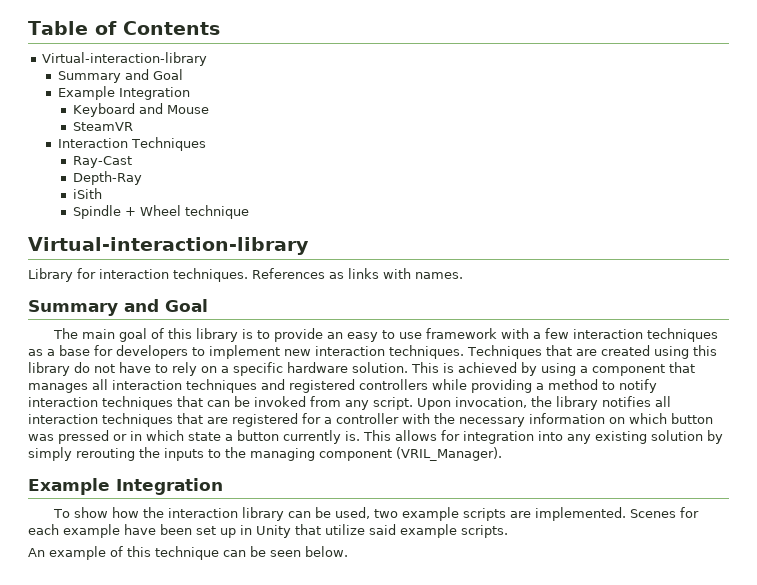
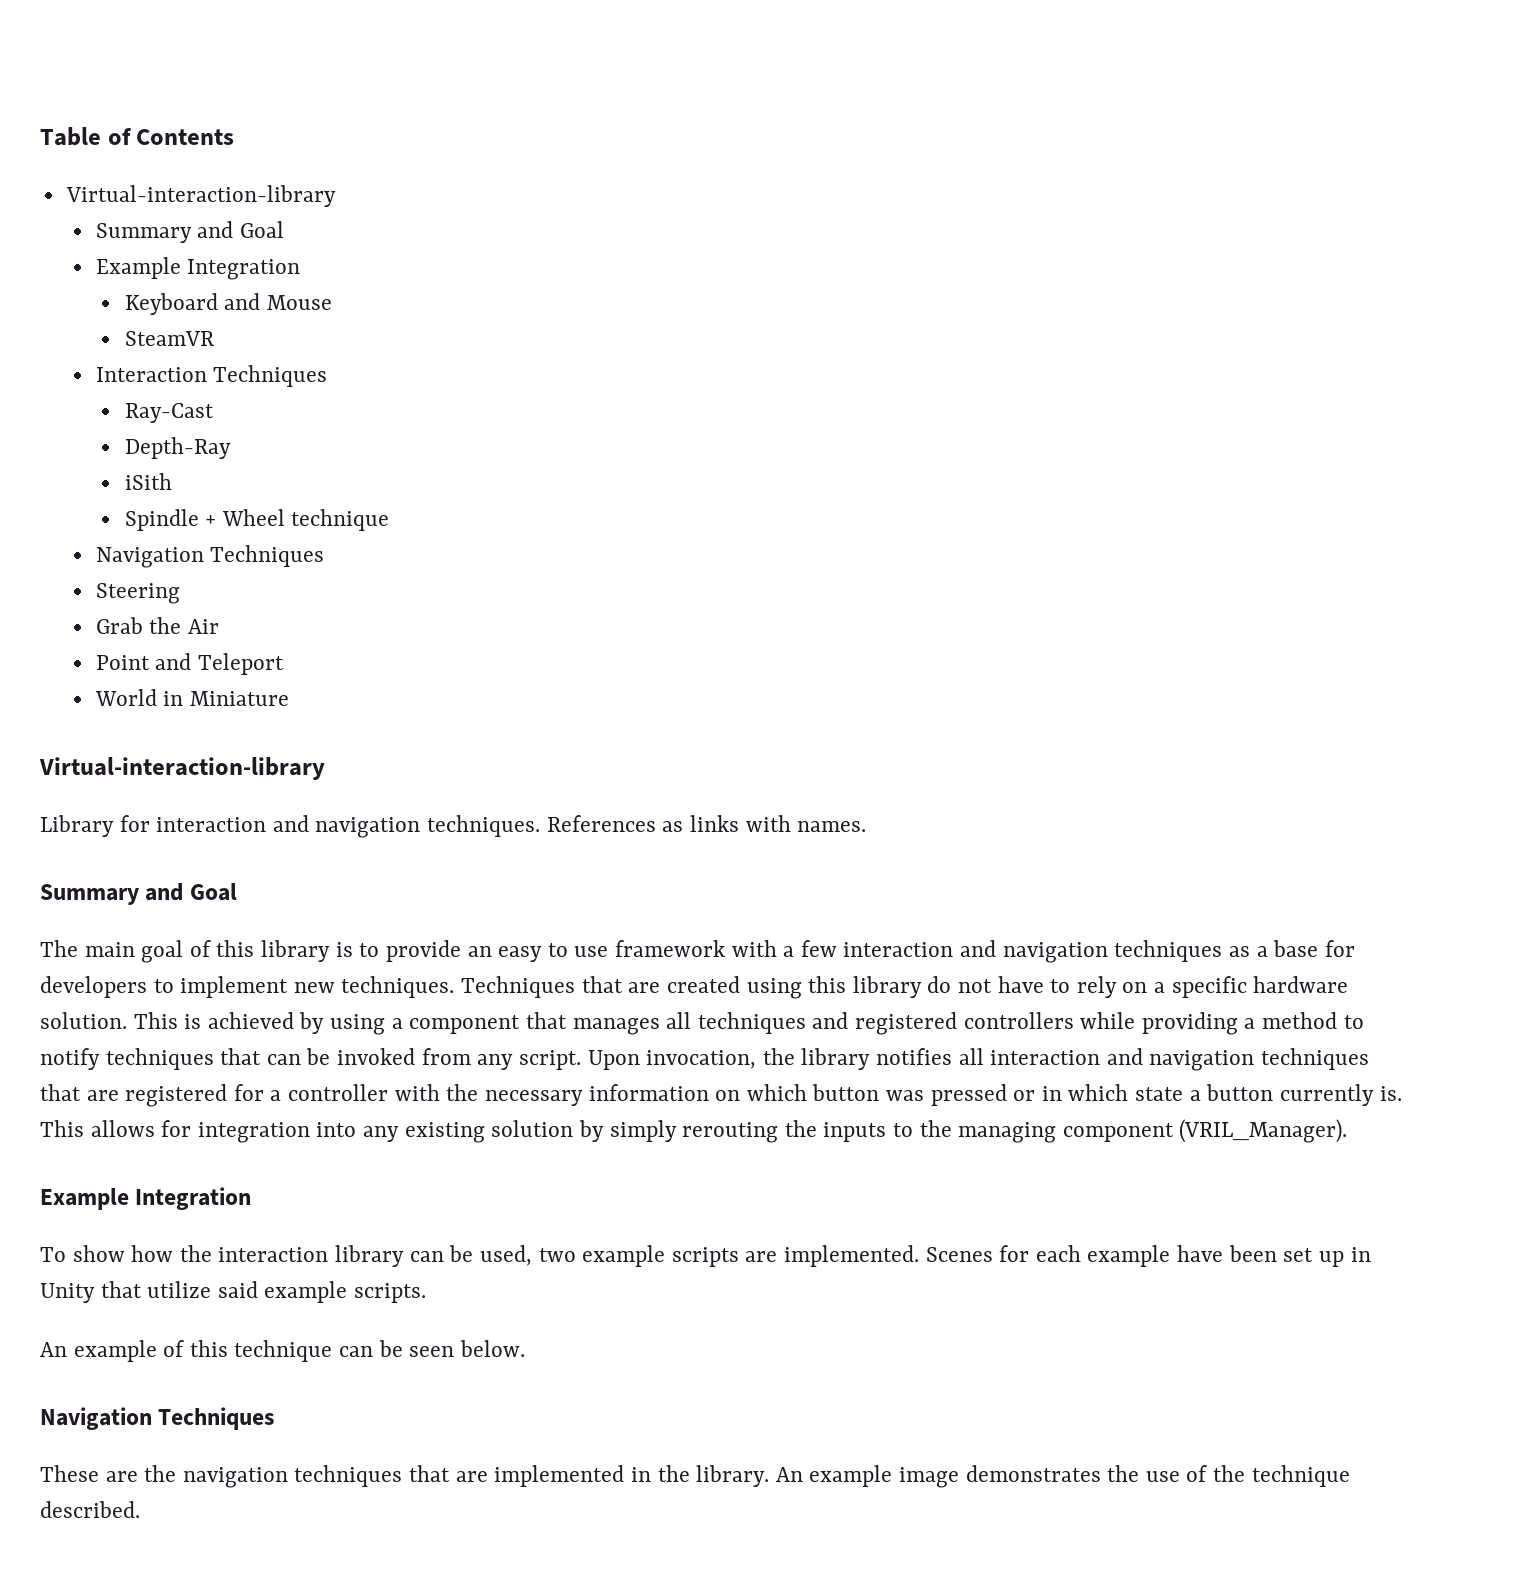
(249, 212) none -> [95,545,325,568] [95,583,180,604] [95,617,219,634] [95,653,284,675] [94,689,289,706] // Navigation Techniques // Steering // Grab the Air // Point and Teleport // World in Miniature
(169, 274) none -> [272,815,421,838] and navigation
(643, 334) none -> [960,940,1108,963] and navigation
[315,346,385,356] interaction -> (335, 987) none
[112,380,182,390] interaction -> (692, 1020) none
[28,397,98,407] interaction -> (100, 1059) none
(98, 419) none -> [1106,1048,1255,1071] and navigation
(348, 551) none -> [40,1407,275,1430] [40,1465,1350,1488] [40,1501,140,1518] // Navigation Techniques // These are the navigation techniques that are implemented in the library. An example image demonstrates the use of the technique described.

• **WHAT TO DO**
Nothing should appear in the answer except the lines from the one containing "[112,380,182,390] interaction ->" to the end of the data above, reproduced exactly.

• **TASK RESULT**
[112,380,182,390] interaction -> (692, 1020) none
[28,397,98,407] interaction -> (100, 1059) none
(98, 419) none -> [1106,1048,1255,1071] and navigation
(348, 551) none -> [40,1407,275,1430] [40,1465,1350,1488] [40,1501,140,1518] // Navigation Techniques // These are the navigation techniques that are implemented in the library. An example image demonstrates the use of the technique described.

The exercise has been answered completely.